A binary file parsing is implemented in Solr using the Apache Tika framework. Tika is a toolkit used to detect and extract metadata and structured text from various types of documents, not only binary files but also HTML and XML files.

Solr has a dedicated handler that uses Apache Tika. To be able to use it, we need to add a handler based on the solr.extraction.ExtractingRequestHandler class to our solrconfig.xml file, as shown in the preceding example.

In addition to the handler definition, we need to specify where Solr should look for the additional libraries we placed in the extract directory we created. The dir attribute of the lib tag should be pointing to the path to the created directory. The regex attribute is the regular expression telling Solr which files to load. The base directory is the Solr home directory, so if you use relative paths, you should remember this.

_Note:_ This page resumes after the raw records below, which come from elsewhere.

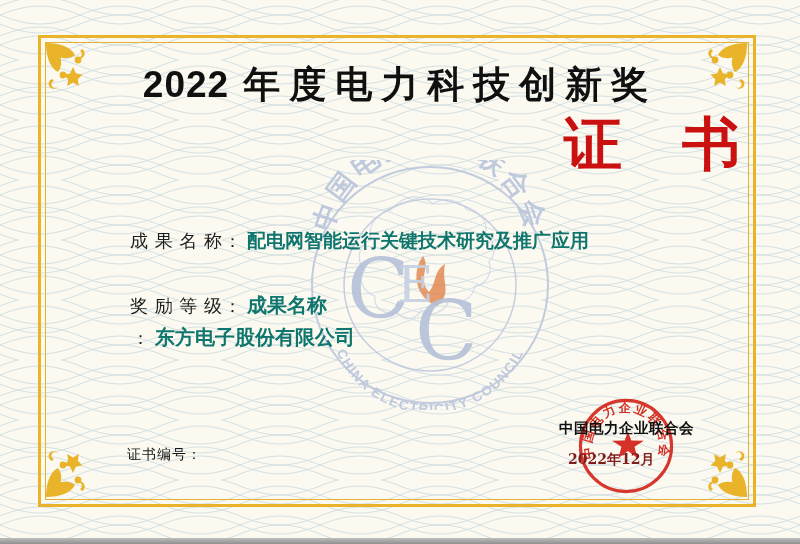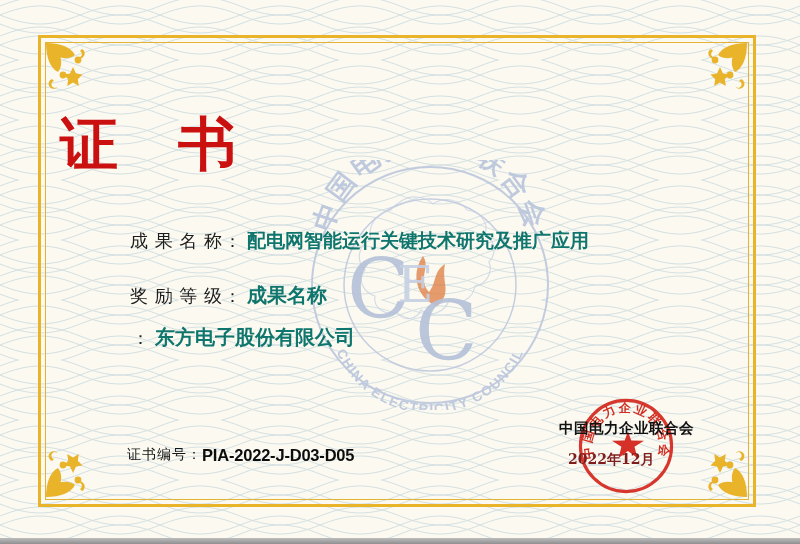--- a/index.html
+++ b/index.html
@@ -138,6 +138,7 @@
     </g>
   </svg>
 
+  <h1 class="title"><span class="year">2022</span><span class="rest">年度电力科技创新奖</span></h1>
 
   <div class="doc-type">证书</div>
 

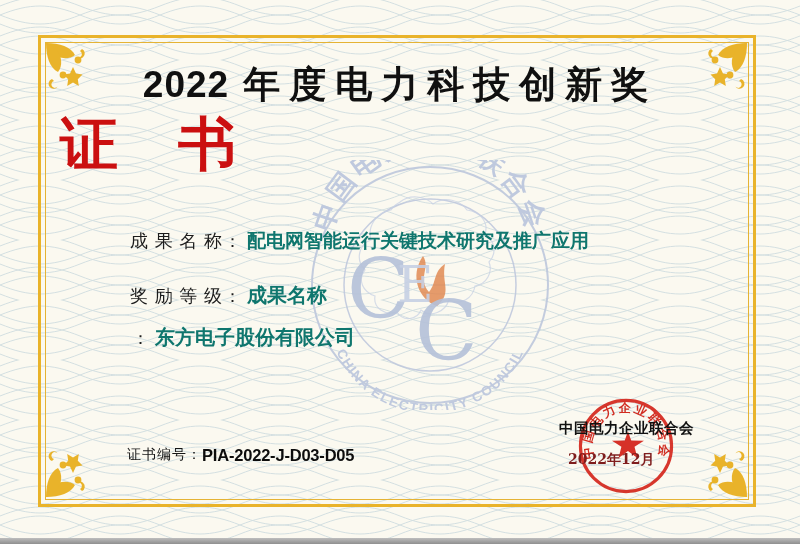--- a/index.html
+++ b/index.html
@@ -22,7 +22,7 @@
     font-size:37px;font-weight:800;color:#101010;white-space:nowrap;}
   .title .year{letter-spacing:1px;margin-right:14px;}
   .title .rest{letter-spacing:9px;text-indent:9px;}
-  .doc-type{position:absolute;left:0;right:0;top:106px;text-align:left;
+  .doc-type{position:absolute;left:0;right:0;top:106px;text-align:right;
     font-family:"DejaVu Serif",serif;font-size:58px;font-weight:700;
     color:#cb1010;letter-spacing:60px;text-indent:60px;white-space:nowrap;}
   .field-row{position:absolute;left:130px;display:flex;align-items:baseline;white-space:nowrap;}

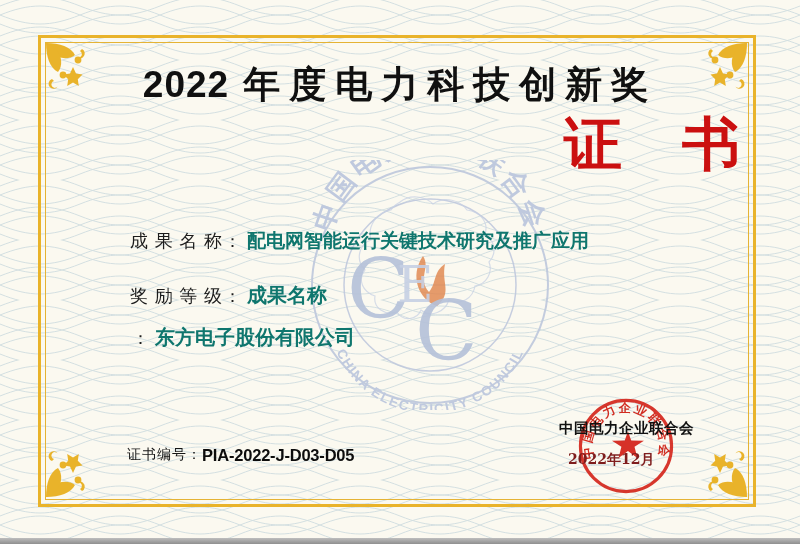--- a/index.html
+++ b/index.html
@@ -27,7 +27,7 @@
     color:#cb1010;letter-spacing:60px;text-indent:60px;white-space:nowrap;}
   .field-row{position:absolute;left:130px;display:flex;align-items:baseline;white-space:nowrap;}
   .field-row.r1{top:228px;}
-  .field-row.r2{top:282px;font-family:Liberation Mono, monospace;}
+  .field-row.r2{top:292px;font-family:Liberation Mono, monospace;}
   .field-row.r3{top:324px;}
   .field-label{display:inline-block;width:92px;font-size:18px;color:#1c1c1c;
     text-align:justify;text-align-last:justify;}

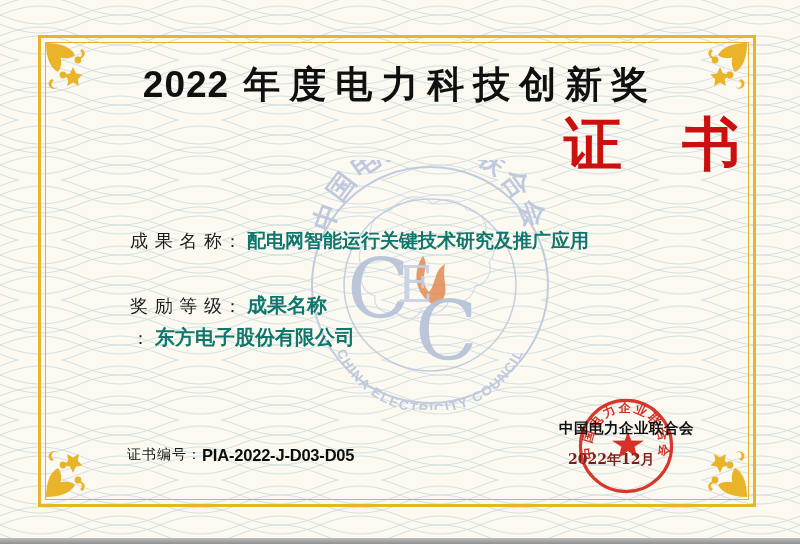--- a/index.html
+++ b/index.html
@@ -34,7 +34,7 @@
   .field-colon{font-size:17px;color:#1c1c1c;margin:0 6px 0 2px;}
   .field-value{font-size:20px;font-weight:700;color:#0f766e;}
   .field-row.r1 .field-value{font-size:19px;}
-  .cert-no{position:absolute;left:127px;top:446px;display:flex;align-items:flex-start;white-space:nowrap;}
+  .cert-no{position:absolute;left:127px;top:446px;display:flex;align-items:center;white-space:nowrap;}
   .cert-no-label{font-size:14px;color:#151515;letter-spacing:1px;}
   .cert-no-value{font-size:16.5px;font-weight:700;color:#0c0c0c;letter-spacing:-0.2px;}
   .seal{position:absolute;left:577px;top:397px;width:98px;height:98px;}

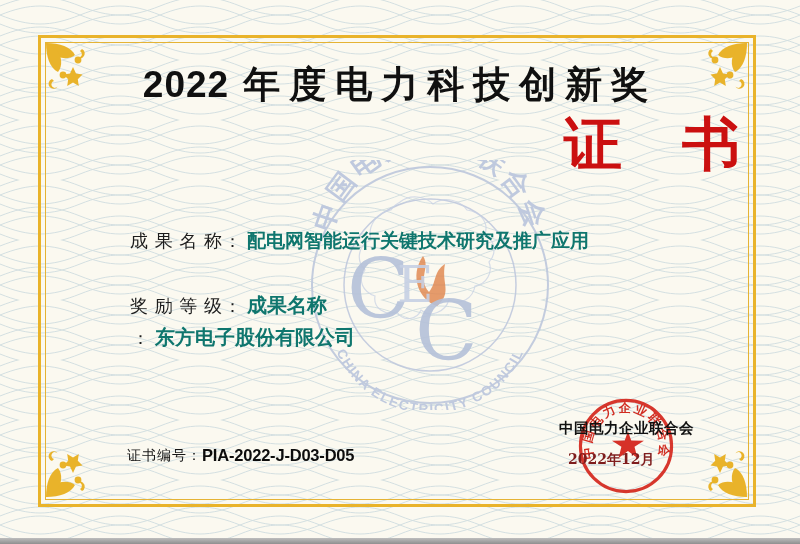--- a/index.html
+++ b/index.html
@@ -159,7 +159,6 @@
 
   <div class="cert-no">
     <span class="cert-no-label">证书编号：</span>
-    <span class="cert-no-value">PIA-2022-J-D03-D05</span>
   </div>
 
   <svg class="seal" viewBox="0 0 100 100">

Now, let's discuss the default configuration parameters. The fmap.content parameter tells Solr to what field content the parsed document should be put. In our case, the parsed content will go to the field named text. The next parameter, lowernames, set to true, tells Solr to lower all names that come from Tika and make them lowercased. The next parameter, uprefix, is very important. It tells Solr how to handle fields that are not defined in the schema.xml file. The name of the field returned from Tika will be added to the value of the parameter and sent to Solr. For example, if Tika returns a field named creator, and we don't have such a field in our index, then Solr will try to index it under a field named attr-_creator, which is a dynamic field. The last parameter tells Solr to index Tika XHTML elements into separate fields named after these elements. Remember that Tika can return multiple attributes of the same name; this is why we defined the dynamic field as a multivalued one.

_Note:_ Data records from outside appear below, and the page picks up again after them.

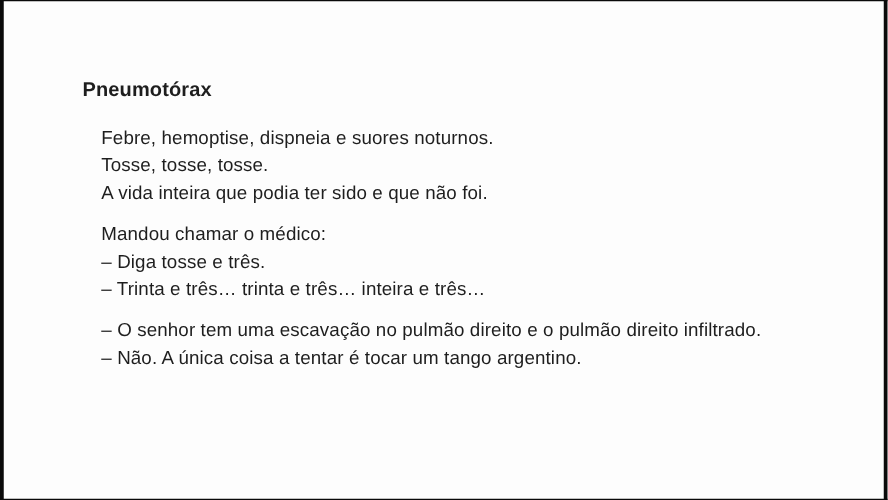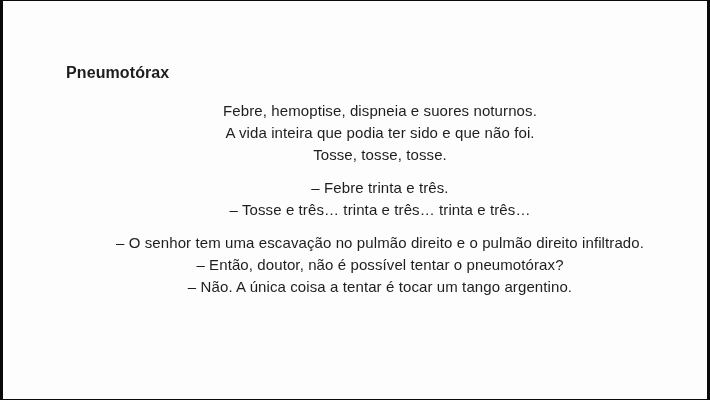--- a/index.html
+++ b/index.html
@@ -42,9 +42,8 @@
     letter-spacing: 0.1px;
   }
   .stanza {
-    margin: 0 0 11px 0;
+    margin: 0 0 11px 15px;
     padding: 0;
-    text-align: center;
   }
   .line {
     display: block;

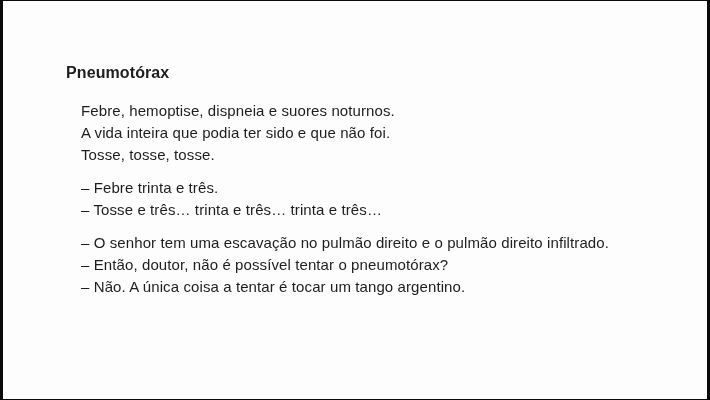--- a/index.html
+++ b/index.html
@@ -67,8 +67,8 @@
 
     <p class="stanza">
       <span class="line">Febre, hemoptise, dispneia e suores noturnos.</span>
+      <span class="line">Tosse, tosse, tosse.</span>
       <span class="line">A vida inteira que podia ter sido e que não foi.</span>
-      <span class="line">Tosse, tosse, tosse.</span>
     </p>
 
     <p class="stanza">

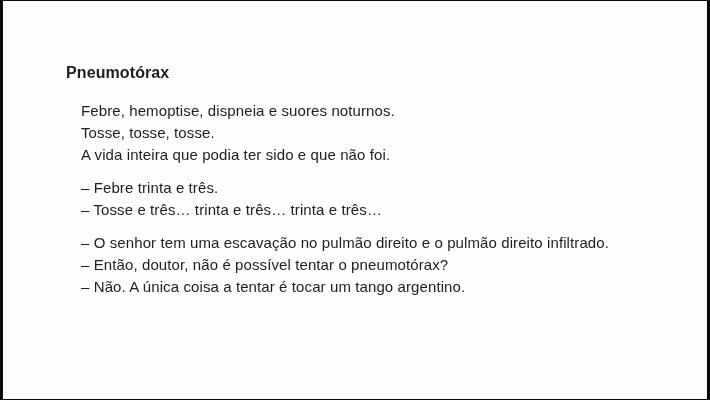--- a/index.html
+++ b/index.html
@@ -72,6 +72,7 @@
     </p>
 
     <p class="stanza">
+      <span class="line">Mandou chamar o médico:</span>
       <span class="line">– Febre trinta e três.</span>
       <span class="line">– Tosse e três… trinta e três… trinta e três…</span>
     </p>

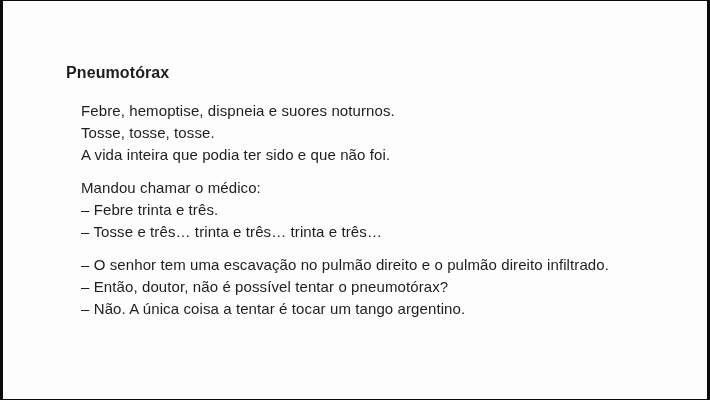--- a/index.html
+++ b/index.html
@@ -73,7 +73,7 @@
 
     <p class="stanza">
       <span class="line">Mandou chamar o médico:</span>
-      <span class="line">– Febre trinta e três.</span>
+      <span class="line">– Diga tosse e três.</span>
       <span class="line">– Tosse e três… trinta e três… trinta e três…</span>
     </p>
 

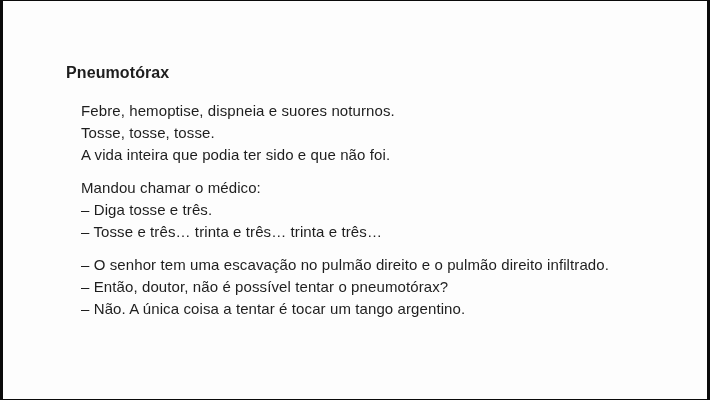--- a/index.html
+++ b/index.html
@@ -74,7 +74,7 @@
     <p class="stanza">
       <span class="line">Mandou chamar o médico:</span>
       <span class="line">– Diga tosse e três.</span>
-      <span class="line">– Tosse e três… trinta e três… trinta e três…</span>
+      <span class="line">– Trinta e três… trinta e três… inteira e três…</span>
     </p>
 
     <p class="stanza">

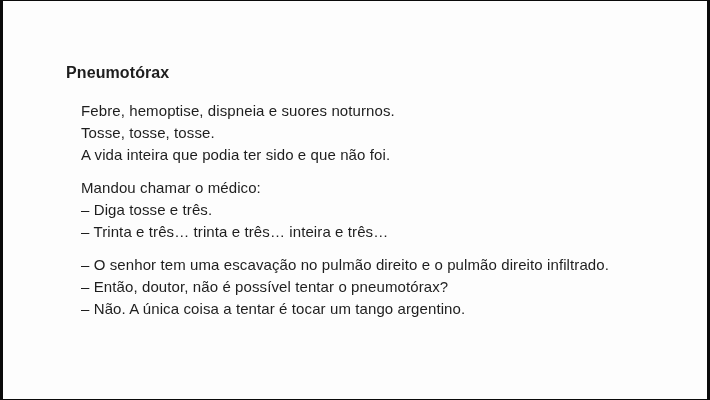--- a/index.html
+++ b/index.html
@@ -79,7 +79,6 @@
 
     <p class="stanza">
       <span class="line">– O senhor tem uma escavação no pulmão direito e o pulmão direito infiltrado.</span>
-      <span class="line">– Então, doutor, não é possível tentar o pneumotórax?</span>
       <span class="line">– Não. A única coisa a tentar é tocar um tango argentino.</span>
     </p>
   </main>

Next, we have a command that sends a PDF file to Solr. We send a file to the /update/extract handler with two parameters. First, we define a unique identifier. It's useful to be able to do this during document sending because most of the binary documents won't have an identifier in its contents. To pass the identifier, we use the literal.id parameter. The second parameter we send to Solr is information to perform a commit immediately after document processing.

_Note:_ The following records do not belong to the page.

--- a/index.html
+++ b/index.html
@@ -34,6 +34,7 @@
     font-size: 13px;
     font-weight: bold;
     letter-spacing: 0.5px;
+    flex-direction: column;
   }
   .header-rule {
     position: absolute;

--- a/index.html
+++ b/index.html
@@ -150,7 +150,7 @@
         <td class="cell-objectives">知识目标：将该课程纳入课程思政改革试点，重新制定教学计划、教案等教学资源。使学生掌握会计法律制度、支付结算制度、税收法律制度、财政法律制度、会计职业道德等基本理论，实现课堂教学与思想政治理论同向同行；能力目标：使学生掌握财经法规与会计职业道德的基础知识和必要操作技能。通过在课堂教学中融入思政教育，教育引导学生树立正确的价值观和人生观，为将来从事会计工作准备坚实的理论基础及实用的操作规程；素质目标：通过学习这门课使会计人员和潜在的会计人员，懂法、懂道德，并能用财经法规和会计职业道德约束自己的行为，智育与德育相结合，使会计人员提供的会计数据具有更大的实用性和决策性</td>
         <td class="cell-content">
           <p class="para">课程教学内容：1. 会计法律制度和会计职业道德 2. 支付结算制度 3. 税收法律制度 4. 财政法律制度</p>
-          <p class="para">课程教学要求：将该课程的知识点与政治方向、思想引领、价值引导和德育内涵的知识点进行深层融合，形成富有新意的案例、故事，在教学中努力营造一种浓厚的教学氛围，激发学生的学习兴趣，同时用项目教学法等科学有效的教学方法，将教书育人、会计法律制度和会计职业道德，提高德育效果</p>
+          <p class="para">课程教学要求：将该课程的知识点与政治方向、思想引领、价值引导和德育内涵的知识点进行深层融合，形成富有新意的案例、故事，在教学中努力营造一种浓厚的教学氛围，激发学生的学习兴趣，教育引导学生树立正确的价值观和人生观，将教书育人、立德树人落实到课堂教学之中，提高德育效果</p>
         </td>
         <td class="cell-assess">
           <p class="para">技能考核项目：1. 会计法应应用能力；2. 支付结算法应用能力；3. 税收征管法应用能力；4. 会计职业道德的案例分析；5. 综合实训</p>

The test file I created for the purpose of the recipe contained the simple sentence This is an updated version of Solr cookbook. Of course, Tika will extract way more information from the PDF, such as creation time, creator, and many more attributes. We queried Solr with a simple query, and to keep the response simple, we limited the returned fields to only attr_creator and attr_modified. In response, I got one document that matched the given query. As you can see, Solr was able to extract both the creator and the file modification date. If you want to see all the information extracted by Solr, just remove the fl parameter.